Also, AFAIK, you cannot be compelled at this point to provide a PIN/password (short of the rubber hose) but someone can just use your finger to unlock a phone. Yes, tradeoffs but the convenience factor is not worth it IMO.
The problem is that it's personal email, therefore, not the governments business or problem. That's why they aren't allowed to use their personal email for work purposes.
For the really important stuff, they don't even cell remote access. You have to do everything at a secure location.
> That's why they aren't allowed to use their personal email for work purposes
Since when?
I agree it should be the policy, but it's not. Evidenced by Hillary Clinton's scandal[1], as well as the recent Director of the CIA[2]. In neither case (so far) has the individual been punished. In Hillary's case, the State Department is even siding with her use of private email for official business (including recently discovered classified documents with the header deleted [3]).
It's easy to dismiss the contents of their personal email and social media as irrelevant but surely they represent possible attack vectors for extortion or worse.

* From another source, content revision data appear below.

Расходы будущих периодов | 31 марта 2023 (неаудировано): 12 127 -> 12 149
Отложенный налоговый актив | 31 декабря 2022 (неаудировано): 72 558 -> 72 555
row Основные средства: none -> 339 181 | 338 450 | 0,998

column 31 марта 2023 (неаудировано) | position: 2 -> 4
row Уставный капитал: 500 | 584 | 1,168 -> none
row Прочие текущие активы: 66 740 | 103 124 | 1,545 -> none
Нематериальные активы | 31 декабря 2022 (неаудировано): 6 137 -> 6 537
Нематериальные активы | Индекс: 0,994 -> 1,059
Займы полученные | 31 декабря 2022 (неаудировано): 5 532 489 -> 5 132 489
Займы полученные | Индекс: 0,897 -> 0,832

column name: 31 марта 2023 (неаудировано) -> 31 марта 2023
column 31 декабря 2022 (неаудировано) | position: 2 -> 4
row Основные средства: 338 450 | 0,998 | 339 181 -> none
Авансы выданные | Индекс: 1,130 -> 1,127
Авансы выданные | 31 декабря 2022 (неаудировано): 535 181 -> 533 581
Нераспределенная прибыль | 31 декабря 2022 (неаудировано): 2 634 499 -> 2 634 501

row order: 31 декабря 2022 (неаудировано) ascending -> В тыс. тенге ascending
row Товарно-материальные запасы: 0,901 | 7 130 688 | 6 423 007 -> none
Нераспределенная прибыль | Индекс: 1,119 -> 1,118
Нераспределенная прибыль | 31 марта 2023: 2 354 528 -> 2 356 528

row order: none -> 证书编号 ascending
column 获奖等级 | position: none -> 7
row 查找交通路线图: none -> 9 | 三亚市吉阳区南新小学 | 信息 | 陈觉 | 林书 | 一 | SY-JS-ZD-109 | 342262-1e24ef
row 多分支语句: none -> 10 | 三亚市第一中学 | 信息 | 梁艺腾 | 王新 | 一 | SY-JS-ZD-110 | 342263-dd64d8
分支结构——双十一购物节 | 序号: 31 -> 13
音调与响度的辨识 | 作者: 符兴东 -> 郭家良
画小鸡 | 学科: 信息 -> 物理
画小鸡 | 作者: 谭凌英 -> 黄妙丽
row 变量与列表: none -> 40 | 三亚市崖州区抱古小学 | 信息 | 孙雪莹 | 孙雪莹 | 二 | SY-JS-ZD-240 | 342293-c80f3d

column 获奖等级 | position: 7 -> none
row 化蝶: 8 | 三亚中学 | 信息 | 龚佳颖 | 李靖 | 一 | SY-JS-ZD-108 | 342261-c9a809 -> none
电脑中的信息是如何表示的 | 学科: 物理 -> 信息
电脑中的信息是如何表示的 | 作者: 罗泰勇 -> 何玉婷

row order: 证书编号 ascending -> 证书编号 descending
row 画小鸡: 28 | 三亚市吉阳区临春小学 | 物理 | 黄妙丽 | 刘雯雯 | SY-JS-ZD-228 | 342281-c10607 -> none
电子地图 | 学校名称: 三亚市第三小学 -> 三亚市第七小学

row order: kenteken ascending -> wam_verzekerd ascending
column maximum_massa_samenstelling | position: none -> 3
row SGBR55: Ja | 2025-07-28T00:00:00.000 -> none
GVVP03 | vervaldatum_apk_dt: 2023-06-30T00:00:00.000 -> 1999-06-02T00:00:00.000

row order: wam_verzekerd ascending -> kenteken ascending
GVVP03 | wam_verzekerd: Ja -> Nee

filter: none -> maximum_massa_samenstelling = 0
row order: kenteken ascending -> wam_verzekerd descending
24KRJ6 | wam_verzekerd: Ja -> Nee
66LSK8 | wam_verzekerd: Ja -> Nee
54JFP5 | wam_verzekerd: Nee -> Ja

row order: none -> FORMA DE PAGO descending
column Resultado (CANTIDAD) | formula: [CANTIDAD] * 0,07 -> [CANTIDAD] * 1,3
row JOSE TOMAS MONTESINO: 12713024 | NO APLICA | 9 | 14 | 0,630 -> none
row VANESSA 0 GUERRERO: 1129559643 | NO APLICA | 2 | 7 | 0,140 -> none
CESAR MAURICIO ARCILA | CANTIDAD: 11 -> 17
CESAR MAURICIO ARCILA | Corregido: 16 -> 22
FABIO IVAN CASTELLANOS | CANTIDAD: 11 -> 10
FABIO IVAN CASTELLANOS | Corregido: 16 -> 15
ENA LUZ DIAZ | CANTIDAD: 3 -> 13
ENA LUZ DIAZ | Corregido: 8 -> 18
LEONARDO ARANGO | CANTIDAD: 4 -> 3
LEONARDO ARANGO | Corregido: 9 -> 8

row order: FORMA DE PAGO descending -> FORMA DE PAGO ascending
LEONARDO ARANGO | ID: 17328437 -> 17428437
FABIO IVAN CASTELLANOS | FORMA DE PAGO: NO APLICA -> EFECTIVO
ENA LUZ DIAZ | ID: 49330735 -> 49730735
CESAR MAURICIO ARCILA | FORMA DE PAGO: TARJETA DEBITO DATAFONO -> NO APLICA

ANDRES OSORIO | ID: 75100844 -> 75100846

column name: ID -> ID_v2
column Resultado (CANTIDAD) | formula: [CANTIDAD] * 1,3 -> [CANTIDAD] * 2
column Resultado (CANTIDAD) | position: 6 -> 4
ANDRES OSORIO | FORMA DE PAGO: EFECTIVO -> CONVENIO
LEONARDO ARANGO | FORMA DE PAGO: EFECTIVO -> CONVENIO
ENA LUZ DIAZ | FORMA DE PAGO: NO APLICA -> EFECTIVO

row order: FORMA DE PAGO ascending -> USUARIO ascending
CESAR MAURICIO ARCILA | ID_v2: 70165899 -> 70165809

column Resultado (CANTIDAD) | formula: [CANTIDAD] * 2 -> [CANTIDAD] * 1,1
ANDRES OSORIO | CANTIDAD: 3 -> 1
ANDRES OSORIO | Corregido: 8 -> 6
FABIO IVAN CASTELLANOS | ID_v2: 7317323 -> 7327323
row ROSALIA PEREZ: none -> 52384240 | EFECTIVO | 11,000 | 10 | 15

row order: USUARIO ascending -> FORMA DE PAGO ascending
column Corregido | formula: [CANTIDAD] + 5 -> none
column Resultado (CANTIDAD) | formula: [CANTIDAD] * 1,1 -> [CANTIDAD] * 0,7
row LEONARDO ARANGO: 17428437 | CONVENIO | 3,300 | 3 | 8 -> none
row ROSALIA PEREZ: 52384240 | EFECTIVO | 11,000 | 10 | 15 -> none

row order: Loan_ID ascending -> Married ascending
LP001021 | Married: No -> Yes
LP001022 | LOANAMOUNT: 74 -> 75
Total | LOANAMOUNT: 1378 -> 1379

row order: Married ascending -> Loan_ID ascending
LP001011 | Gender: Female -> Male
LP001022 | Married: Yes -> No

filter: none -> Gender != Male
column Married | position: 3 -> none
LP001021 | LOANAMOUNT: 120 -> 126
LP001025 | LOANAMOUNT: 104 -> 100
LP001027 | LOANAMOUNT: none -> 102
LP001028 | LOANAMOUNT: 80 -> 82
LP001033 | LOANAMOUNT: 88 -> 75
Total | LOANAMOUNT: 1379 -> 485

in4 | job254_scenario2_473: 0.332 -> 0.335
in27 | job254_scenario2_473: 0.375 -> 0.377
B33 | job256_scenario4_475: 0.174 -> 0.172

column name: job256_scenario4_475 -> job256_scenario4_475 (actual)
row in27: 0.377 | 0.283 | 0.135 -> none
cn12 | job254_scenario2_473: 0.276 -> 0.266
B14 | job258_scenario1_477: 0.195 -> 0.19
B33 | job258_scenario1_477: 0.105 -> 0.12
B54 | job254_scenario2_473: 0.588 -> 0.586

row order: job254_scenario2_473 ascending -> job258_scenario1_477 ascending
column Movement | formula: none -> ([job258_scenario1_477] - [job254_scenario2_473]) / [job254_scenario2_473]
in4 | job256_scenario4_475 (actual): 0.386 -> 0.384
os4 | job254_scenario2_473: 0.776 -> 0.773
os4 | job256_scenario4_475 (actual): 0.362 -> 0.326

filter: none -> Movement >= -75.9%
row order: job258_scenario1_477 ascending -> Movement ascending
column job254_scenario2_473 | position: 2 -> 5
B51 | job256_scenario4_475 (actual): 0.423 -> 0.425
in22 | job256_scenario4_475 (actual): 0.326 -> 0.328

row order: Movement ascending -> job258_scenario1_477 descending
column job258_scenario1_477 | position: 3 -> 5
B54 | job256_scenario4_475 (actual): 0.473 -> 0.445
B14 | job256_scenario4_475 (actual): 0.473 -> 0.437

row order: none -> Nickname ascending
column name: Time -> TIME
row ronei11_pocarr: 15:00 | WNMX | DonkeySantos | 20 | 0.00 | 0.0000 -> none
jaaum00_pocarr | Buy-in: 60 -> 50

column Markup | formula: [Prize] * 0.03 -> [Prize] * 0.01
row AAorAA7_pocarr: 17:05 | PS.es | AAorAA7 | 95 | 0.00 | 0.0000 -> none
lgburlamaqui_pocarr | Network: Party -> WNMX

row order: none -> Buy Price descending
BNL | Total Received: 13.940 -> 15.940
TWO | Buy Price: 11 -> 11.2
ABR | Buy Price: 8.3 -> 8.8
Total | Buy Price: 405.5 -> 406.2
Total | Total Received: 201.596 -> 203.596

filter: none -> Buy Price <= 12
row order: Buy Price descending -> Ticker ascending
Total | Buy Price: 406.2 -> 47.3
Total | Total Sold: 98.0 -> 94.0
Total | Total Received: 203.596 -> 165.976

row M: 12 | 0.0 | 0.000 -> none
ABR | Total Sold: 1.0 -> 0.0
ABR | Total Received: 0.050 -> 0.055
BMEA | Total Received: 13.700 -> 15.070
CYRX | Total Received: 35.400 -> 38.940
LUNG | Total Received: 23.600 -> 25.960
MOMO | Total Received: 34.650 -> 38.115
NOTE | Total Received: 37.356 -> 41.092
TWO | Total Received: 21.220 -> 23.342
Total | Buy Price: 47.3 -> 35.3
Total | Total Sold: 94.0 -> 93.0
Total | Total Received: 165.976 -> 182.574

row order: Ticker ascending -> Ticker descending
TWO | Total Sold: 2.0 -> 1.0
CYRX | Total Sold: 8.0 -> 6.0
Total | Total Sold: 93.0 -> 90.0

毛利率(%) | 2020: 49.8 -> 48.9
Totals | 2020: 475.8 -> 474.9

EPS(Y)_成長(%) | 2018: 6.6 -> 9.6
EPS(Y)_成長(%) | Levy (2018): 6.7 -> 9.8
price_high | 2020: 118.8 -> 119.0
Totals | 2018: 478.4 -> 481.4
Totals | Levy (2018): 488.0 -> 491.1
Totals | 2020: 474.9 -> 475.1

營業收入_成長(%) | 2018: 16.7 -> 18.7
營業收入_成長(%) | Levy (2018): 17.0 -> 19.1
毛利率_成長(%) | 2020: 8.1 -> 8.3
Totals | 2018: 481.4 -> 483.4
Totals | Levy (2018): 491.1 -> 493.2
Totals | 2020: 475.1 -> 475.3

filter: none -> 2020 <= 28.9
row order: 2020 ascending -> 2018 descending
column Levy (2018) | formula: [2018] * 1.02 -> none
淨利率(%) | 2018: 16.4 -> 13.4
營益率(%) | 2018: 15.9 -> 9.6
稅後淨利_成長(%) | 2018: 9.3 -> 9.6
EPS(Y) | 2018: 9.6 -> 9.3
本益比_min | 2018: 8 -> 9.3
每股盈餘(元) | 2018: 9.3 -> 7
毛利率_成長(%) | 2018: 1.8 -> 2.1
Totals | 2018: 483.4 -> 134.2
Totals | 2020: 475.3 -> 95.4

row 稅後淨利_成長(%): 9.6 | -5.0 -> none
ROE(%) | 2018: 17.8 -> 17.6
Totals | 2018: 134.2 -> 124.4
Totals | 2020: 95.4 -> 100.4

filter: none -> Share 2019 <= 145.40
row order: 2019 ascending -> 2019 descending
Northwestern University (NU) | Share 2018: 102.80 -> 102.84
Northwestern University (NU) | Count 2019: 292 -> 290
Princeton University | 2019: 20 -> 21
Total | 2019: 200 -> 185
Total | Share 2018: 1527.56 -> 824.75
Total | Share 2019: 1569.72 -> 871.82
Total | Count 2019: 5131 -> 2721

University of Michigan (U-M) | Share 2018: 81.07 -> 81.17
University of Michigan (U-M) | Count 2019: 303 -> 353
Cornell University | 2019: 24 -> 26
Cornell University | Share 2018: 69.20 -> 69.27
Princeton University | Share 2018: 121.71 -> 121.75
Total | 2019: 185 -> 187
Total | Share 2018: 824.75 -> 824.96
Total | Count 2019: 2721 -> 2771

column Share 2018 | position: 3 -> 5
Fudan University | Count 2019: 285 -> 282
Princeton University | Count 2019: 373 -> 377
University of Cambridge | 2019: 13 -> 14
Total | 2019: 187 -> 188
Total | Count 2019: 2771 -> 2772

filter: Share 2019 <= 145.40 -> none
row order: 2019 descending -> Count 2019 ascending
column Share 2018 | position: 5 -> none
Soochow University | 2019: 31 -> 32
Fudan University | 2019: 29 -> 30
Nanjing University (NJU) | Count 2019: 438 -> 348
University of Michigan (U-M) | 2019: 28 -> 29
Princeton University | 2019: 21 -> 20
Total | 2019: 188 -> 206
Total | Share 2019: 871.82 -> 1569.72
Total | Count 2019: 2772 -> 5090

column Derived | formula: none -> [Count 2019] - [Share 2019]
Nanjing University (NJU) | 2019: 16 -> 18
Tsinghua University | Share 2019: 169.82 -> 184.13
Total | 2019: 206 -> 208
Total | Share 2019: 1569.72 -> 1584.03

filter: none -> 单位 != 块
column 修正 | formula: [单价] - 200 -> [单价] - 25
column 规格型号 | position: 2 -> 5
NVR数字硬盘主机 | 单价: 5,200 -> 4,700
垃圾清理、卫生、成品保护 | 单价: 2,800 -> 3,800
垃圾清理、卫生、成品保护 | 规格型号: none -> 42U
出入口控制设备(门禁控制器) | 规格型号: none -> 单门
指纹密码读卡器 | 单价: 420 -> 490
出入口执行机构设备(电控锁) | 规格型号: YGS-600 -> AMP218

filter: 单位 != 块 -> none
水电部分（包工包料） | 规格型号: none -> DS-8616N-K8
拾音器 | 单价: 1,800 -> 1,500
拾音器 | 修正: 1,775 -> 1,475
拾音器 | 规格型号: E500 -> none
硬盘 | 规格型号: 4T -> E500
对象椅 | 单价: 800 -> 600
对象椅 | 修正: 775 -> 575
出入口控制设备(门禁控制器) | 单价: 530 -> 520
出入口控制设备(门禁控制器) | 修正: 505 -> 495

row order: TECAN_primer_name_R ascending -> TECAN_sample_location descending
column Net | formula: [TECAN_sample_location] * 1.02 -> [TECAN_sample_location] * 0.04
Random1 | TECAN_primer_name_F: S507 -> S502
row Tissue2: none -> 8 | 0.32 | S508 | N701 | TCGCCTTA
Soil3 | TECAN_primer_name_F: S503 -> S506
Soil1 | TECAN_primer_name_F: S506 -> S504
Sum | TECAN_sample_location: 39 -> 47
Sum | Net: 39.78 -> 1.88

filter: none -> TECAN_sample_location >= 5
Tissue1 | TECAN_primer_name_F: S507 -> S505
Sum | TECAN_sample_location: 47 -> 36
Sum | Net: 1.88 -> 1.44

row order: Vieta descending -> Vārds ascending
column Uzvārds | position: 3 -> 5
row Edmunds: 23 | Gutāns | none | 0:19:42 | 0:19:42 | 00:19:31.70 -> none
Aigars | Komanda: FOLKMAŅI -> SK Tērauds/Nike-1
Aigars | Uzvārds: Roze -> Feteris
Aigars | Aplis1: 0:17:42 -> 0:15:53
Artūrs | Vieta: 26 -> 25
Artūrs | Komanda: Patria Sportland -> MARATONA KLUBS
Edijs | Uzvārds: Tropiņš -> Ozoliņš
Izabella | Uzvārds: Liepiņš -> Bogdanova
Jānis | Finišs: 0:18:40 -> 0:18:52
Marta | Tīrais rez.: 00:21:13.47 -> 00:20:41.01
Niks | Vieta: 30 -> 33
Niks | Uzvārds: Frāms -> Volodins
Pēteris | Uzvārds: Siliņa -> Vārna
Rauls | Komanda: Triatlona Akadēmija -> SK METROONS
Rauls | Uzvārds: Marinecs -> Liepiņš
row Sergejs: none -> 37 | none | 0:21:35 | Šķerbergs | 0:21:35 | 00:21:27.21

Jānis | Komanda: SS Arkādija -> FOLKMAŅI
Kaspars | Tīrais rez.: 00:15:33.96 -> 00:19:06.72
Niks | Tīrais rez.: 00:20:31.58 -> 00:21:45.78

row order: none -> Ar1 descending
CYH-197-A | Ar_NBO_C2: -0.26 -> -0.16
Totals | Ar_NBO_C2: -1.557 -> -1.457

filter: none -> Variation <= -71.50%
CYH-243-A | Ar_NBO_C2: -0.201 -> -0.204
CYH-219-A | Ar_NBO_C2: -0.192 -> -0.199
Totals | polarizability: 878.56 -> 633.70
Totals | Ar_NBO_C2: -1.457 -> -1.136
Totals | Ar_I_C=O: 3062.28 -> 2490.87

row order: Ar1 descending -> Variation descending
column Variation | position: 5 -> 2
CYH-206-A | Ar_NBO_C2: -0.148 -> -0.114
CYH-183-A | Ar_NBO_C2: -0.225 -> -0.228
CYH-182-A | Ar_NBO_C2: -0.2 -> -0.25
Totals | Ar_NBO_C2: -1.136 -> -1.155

What they need is to blacklist personal email so a compromise there doesn't grant the keys to the cattle. It shouldn't be possible for any government employee to correspond through their private a accounts.
1. Issue iPhone with finger scanner for MFA for all important access. This works so easy that it would be hard for someone to screw it up.
2. Setup home networks to always use secure tunnels ( custom routers with openvpn settings, Etc).
3. MFA all accounts.
The key is to make it so easy to do things the right way that it's hard to mess it up.